- _INSTRUCTIONS TO FOLLOW_: Starting at the line that has "delivery date: 2017-04-03 -> 2017-04-01" and stopping after the line that has "total: 2813.77 -> 3016.51", reproduce the listing below exactly; omit everything else.

◆ ◆ ◆ ◆ ◆ ◆ ◆

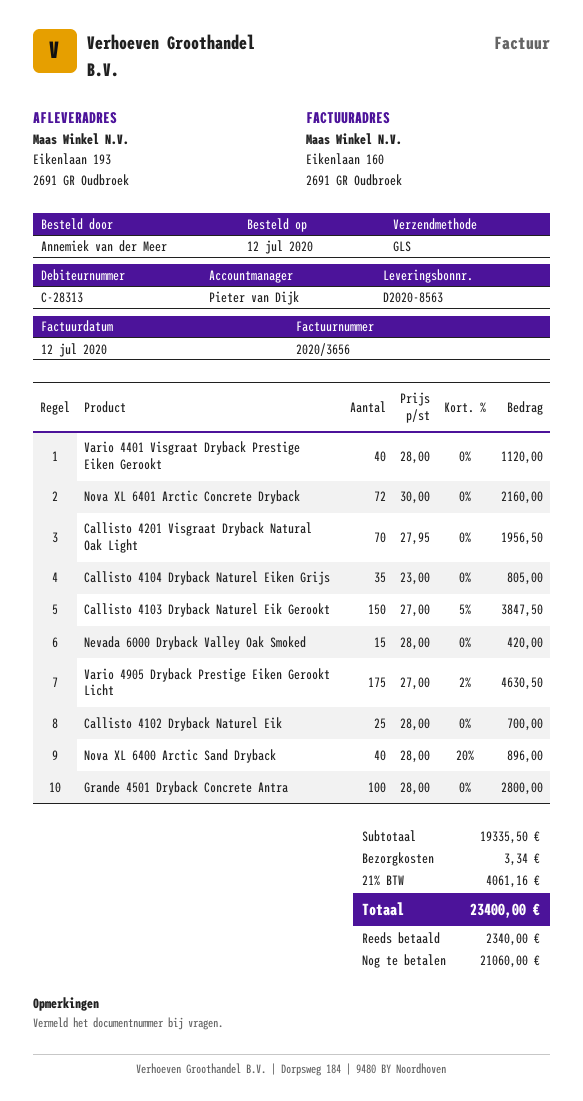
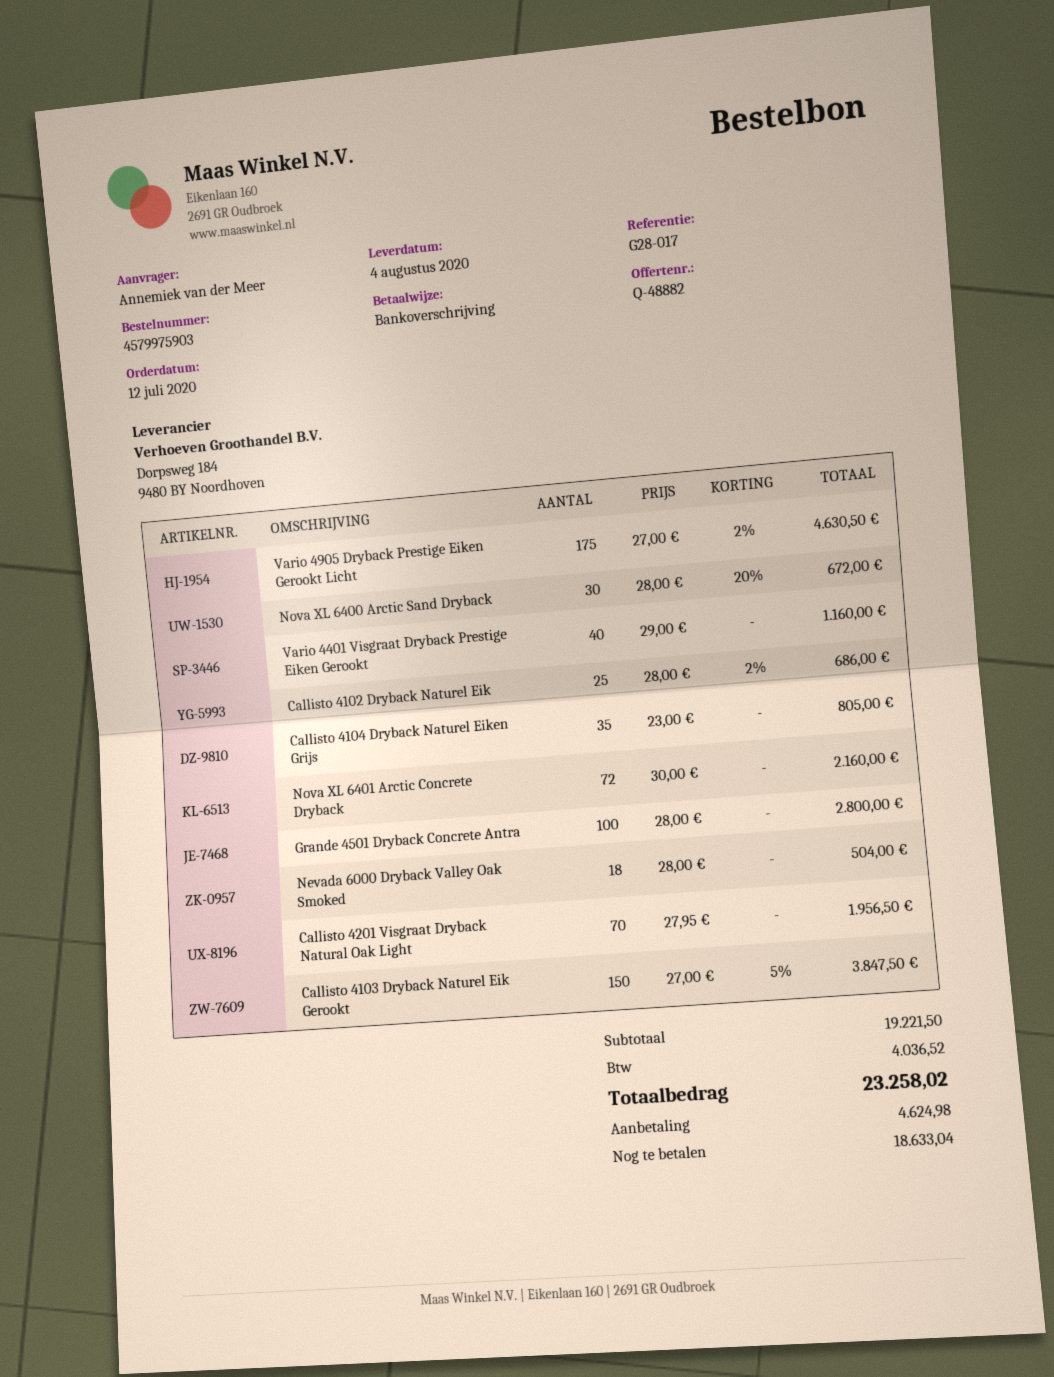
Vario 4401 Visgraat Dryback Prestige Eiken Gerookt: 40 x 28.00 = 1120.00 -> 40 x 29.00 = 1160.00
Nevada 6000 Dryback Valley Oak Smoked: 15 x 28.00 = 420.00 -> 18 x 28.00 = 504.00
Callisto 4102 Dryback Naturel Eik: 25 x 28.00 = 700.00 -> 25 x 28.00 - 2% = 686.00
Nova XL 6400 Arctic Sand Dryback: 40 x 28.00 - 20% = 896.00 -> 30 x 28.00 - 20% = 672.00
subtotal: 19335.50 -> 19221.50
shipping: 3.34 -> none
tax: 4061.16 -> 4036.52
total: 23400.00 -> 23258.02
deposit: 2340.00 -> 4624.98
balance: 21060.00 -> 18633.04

◆ ◆ ◆ ◆ ◆ ◆ ◆

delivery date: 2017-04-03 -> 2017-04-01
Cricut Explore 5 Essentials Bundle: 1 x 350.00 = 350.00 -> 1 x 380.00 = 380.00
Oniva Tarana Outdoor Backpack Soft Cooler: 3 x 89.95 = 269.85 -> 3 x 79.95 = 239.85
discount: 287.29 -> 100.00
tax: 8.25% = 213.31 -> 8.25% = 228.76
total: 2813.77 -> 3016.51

◆ ◆ ◆ ◆ ◆ ◆ ◆

- _SOLUTION TO THIS TASK_:
delivery date: 2017-04-03 -> 2017-04-01
Cricut Explore 5 Essentials Bundle: 1 x 350.00 = 350.00 -> 1 x 380.00 = 380.00
Oniva Tarana Outdoor Backpack Soft Cooler: 3 x 89.95 = 269.85 -> 3 x 79.95 = 239.85
discount: 287.29 -> 100.00
tax: 8.25% = 213.31 -> 8.25% = 228.76
total: 2813.77 -> 3016.51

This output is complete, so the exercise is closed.